C’est un défaut pour l’histoire, laquelle, dans sa simplicité et sa force, ne comporte guère ce genre de malice couverte et d’épigramme. En vérité, on dirait par moments que l’historien n’est pas fâché que le lecteur candide ne sente point toute la portée de ce qu’il dit, et que son ambition n’aille à être compris que des plus fins[1].
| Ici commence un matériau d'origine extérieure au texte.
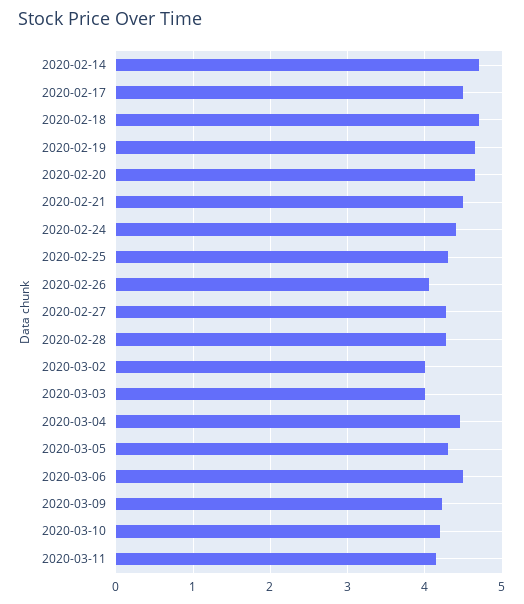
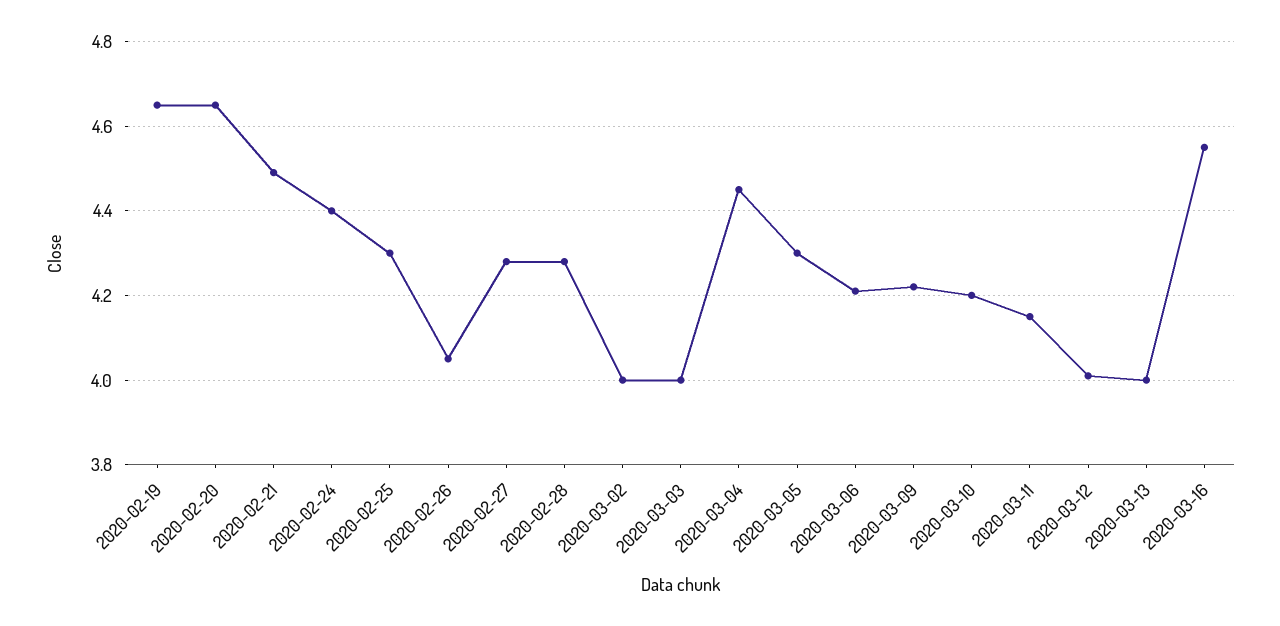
2020-02-14: 4.7 -> none
2020-02-17: 4.5 -> none
2020-02-18: 4.7 -> none
2020-03-06: 4.5 -> 4.2
2020-03-12: none -> 4
2020-03-13: none -> 4
2020-03-16: none -> 4.55

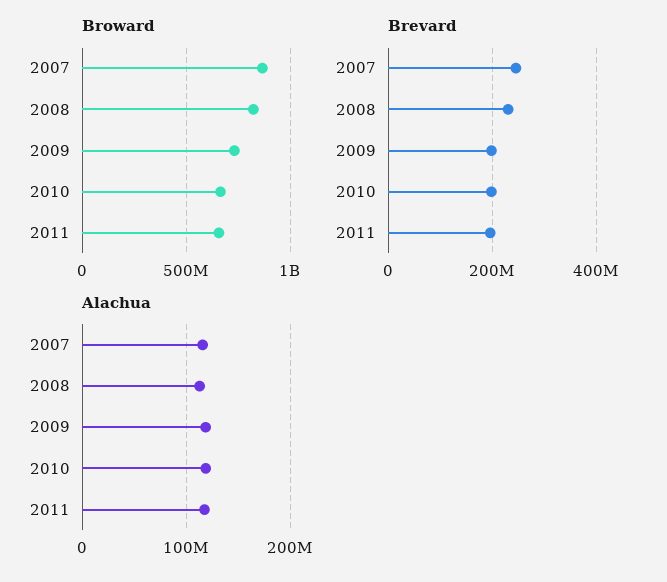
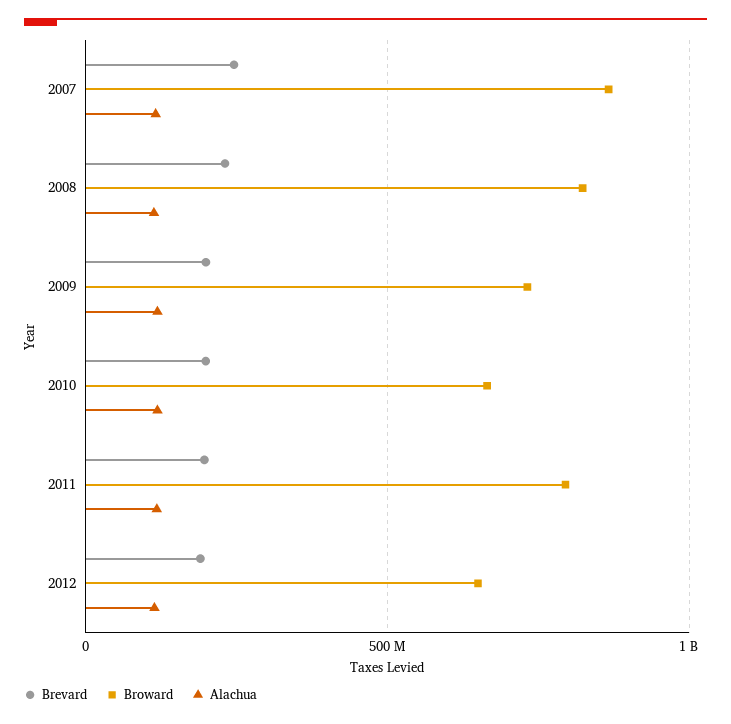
Broward, 2011: 650000000 -> 800000000
Brevard, 2012: none -> 200000000
Broward, 2012: none -> 650000000
Alachua, 2012: none -> 100000000

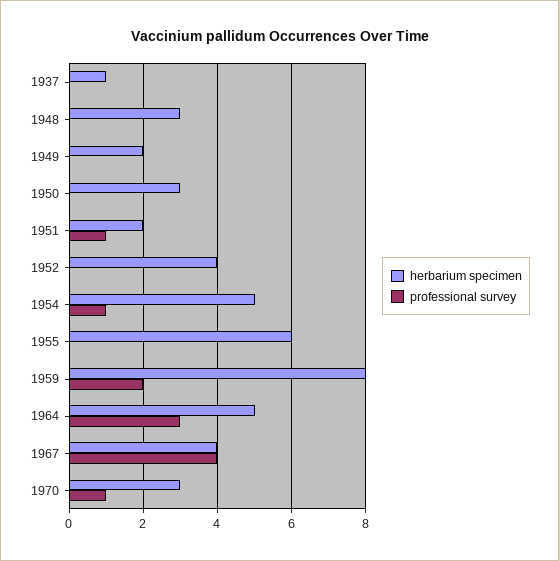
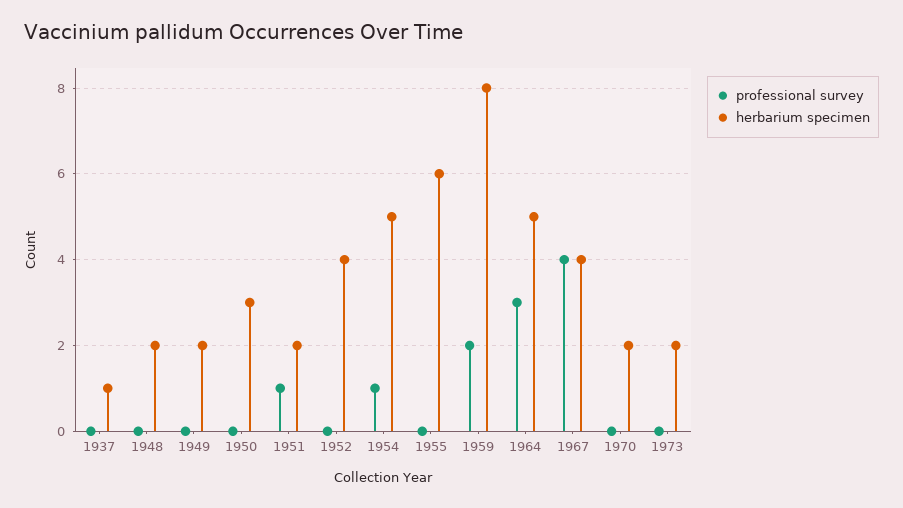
herbarium specimen, 1948: 3 -> 2
herbarium specimen, 1970: 3 -> 2
professional survey, 1970: 1 -> 0
professional survey, 1973: none -> 0
herbarium specimen, 1973: none -> 2

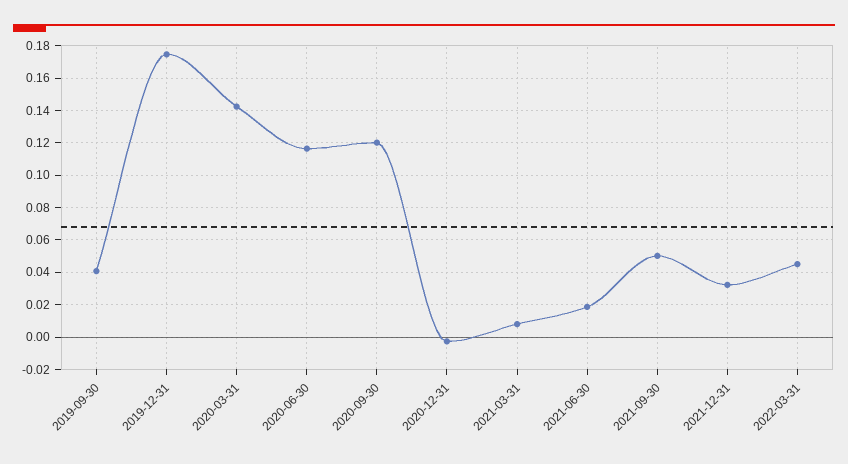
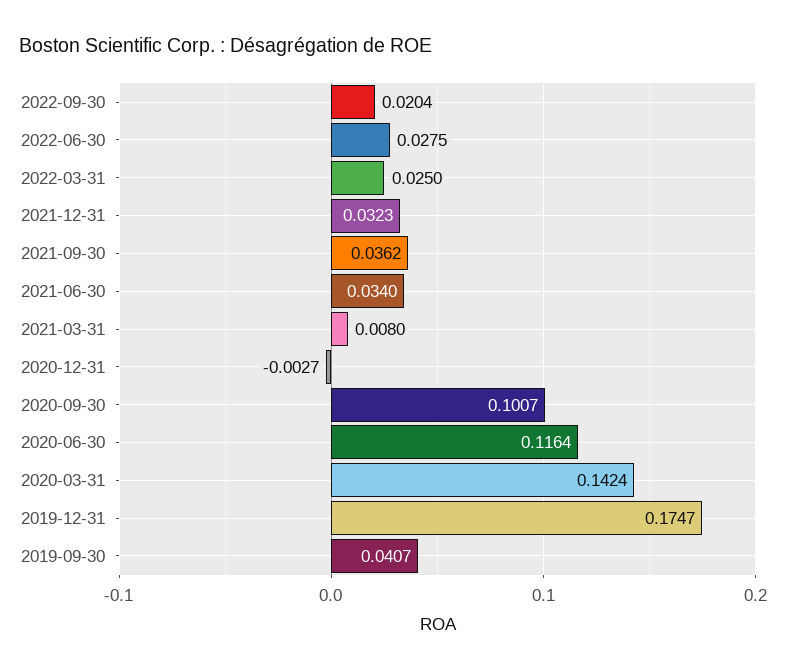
2020-09-30: 0.12 -> 0.1007
2021-06-30: 0.02 -> 0.034
2021-09-30: 0.05 -> 0.0362
2022-03-31: 0.045 -> 0.025
2022-09-30: none -> 0.0204
2022-06-30: none -> 0.0275

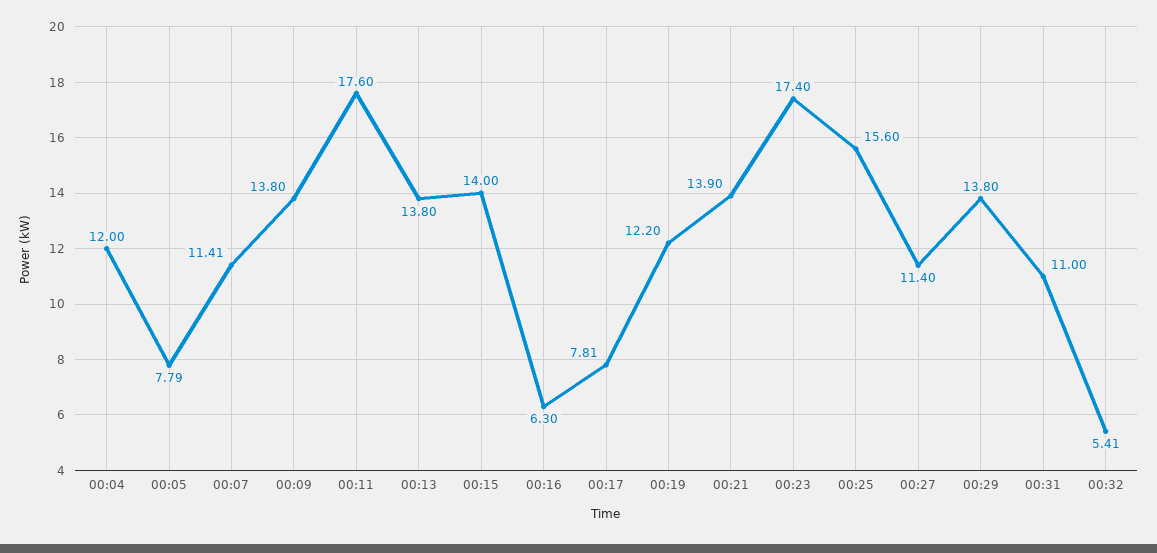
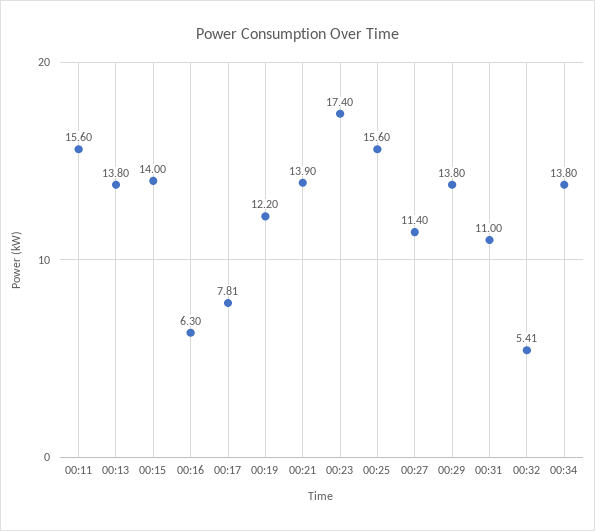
00:04: 12 -> none
00:05: 7.79 -> none
00:07: 11.41 -> none
00:09: 13.8 -> none
00:11: 17.6 -> 15.6
00:34: none -> 13.8

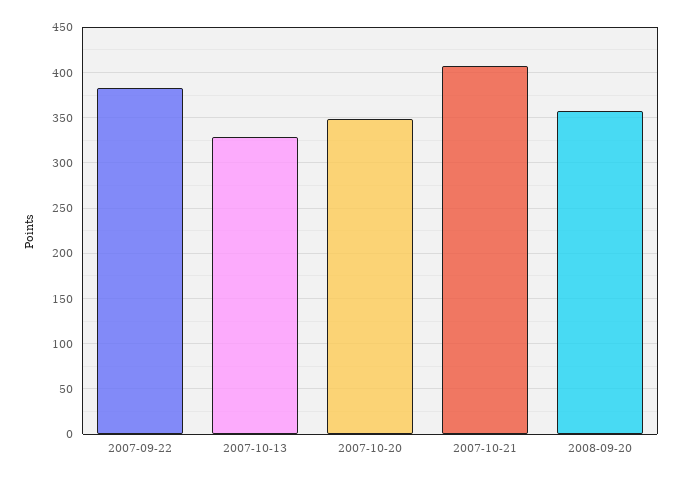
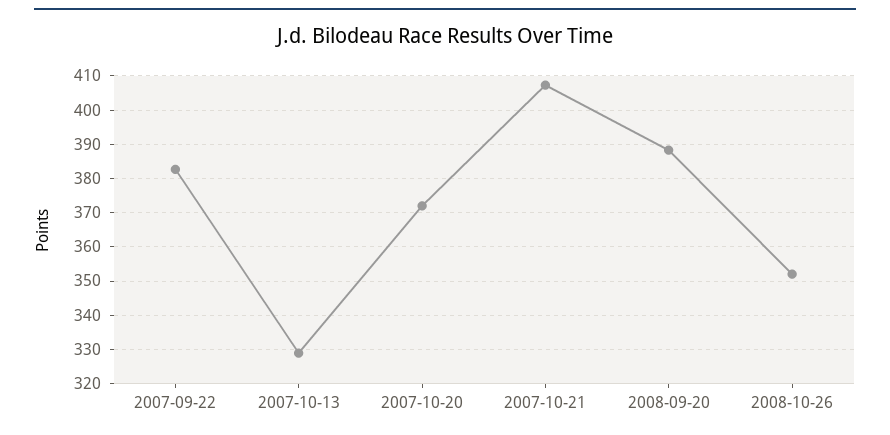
2007-10-20: 350 -> 372
2008-09-20: 360 -> 388
2008-10-26: none -> 352

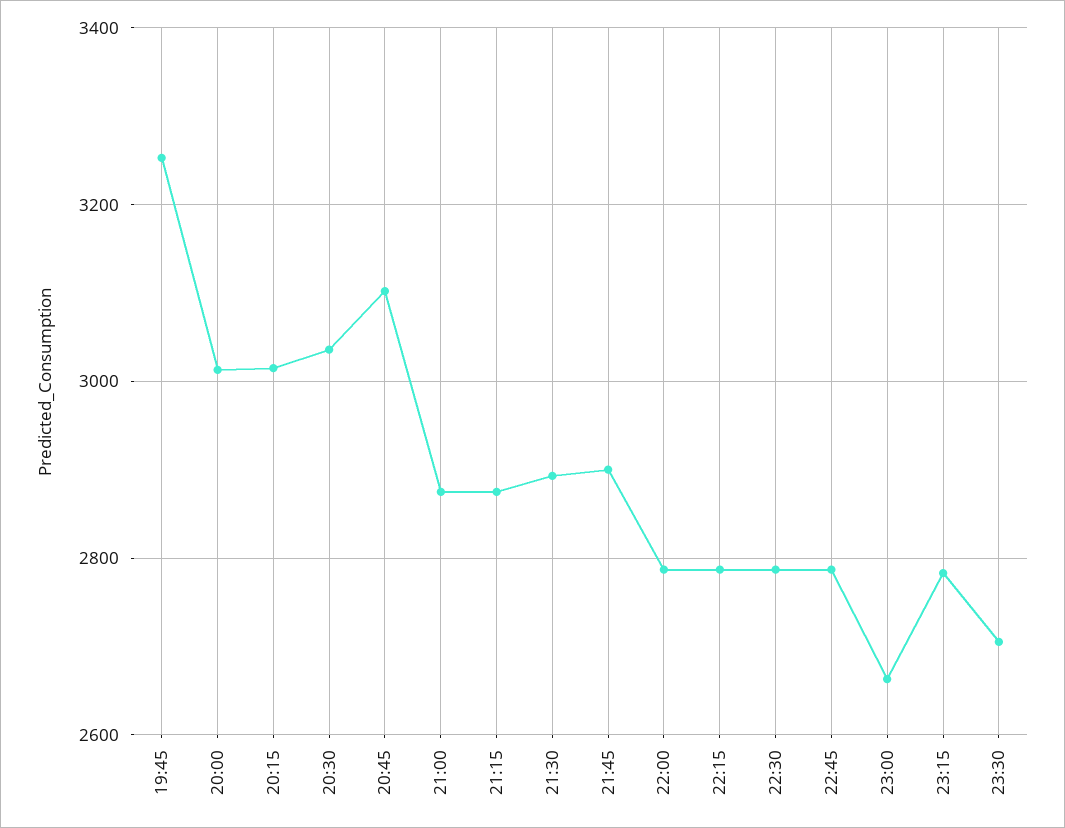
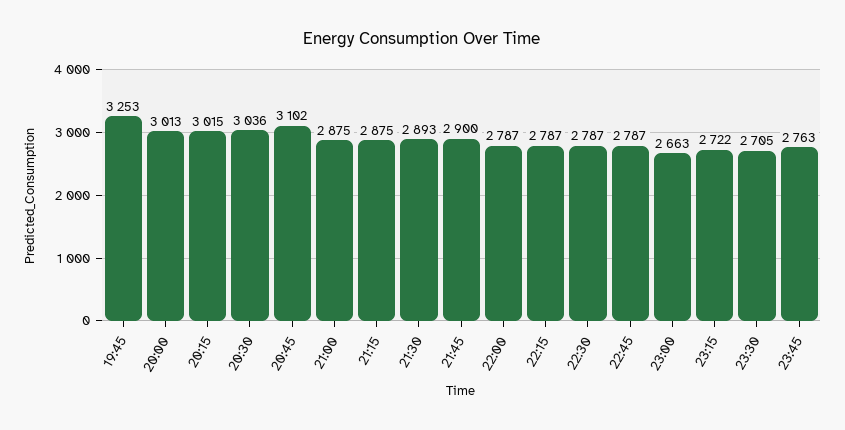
23:15: 2780 -> 2722
23:45: none -> 2763

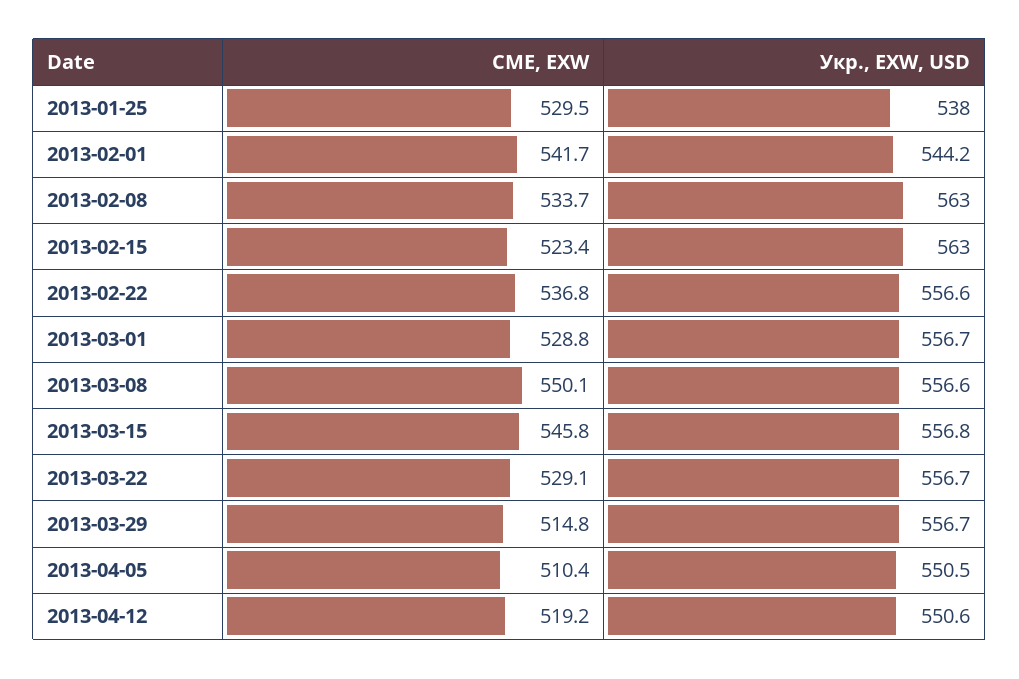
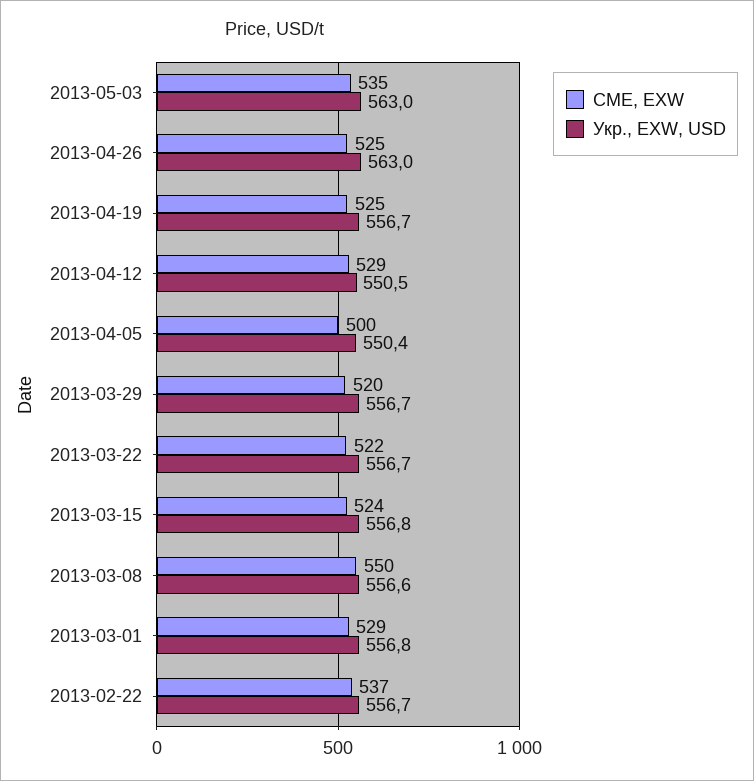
CME, EXW, 2013-01-25: 529.5 -> none
Укр., EXW, USD, 2013-01-25: 538 -> none
CME, EXW, 2013-02-01: 541.7 -> none
Укр., EXW, USD, 2013-02-01: 544.2 -> none
CME, EXW, 2013-02-08: 533.7 -> none
Укр., EXW, USD, 2013-02-08: 563 -> none
CME, EXW, 2013-02-15: 523.4 -> none
Укр., EXW, USD, 2013-02-15: 563 -> none
Укр., EXW, USD, 2013-02-22: 556.6 -> 556.7
Укр., EXW, USD, 2013-03-01: 556.7 -> 556.8
CME, EXW, 2013-03-15: 545.8 -> 524
CME, EXW, 2013-03-22: 529.1 -> 522
CME, EXW, 2013-03-29: 514.8 -> 520
CME, EXW, 2013-04-05: 510.4 -> 500
Укр., EXW, USD, 2013-04-05: 550.5 -> 550.4
CME, EXW, 2013-04-12: 519.2 -> 529
Укр., EXW, USD, 2013-04-12: 550.6 -> 550.5
CME, EXW, 2013-05-03: none -> 535
Укр., EXW, USD, 2013-05-03: none -> 563
CME, EXW, 2013-04-26: none -> 525
Укр., EXW, USD, 2013-04-26: none -> 563
CME, EXW, 2013-04-19: none -> 525
Укр., EXW, USD, 2013-04-19: none -> 556.7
Un autre défaut chez M. Bazin historien ou biographe, un défaut qui ne laisse pas d’impatienter les lecteurs francs qui n’entendent rien à toutes ces ruses, c’est qu’il ne cite jamais ses sources ni ses auteurs, lui qui en fait un usage si scrupuleux pourtant, si exact et si fait pour défier la confrontation. Il a vu que l’abus du jour était d’afficher l’érudition, d’entasser les notes et les citations d’auteurs au bas de chaque page, et, de peur de paraître pédant, il s’est jeté dans l’abus contraire ; il n’indique jamais l’endroit d’où il emprunte une citation. Vous êtes curieux, tant pis ! même quand il vous instruit, il n’est peut-être pas fâché de vous humilier un peu, et il vous dérobe quelque chose. Cette affectation singulière, tout à fait petite dans un mérite si réel et si solide, a choqué dès longtemps un critique qui fait de M. Bazin le plus grand cas, et qu’il me prend envie ici,

  1. Il y a une Histoire de Louis XIII, qu’on ne lit guère, par le Père Griffet continuateur de Daniel ; cette Histoire me parait bien préférable à celle de M. Bazin, plus large et plus naturelle, très-curieuse de recherches, et laissant dans l’esprit du lecteur une idée plus nette des choses et des personnages.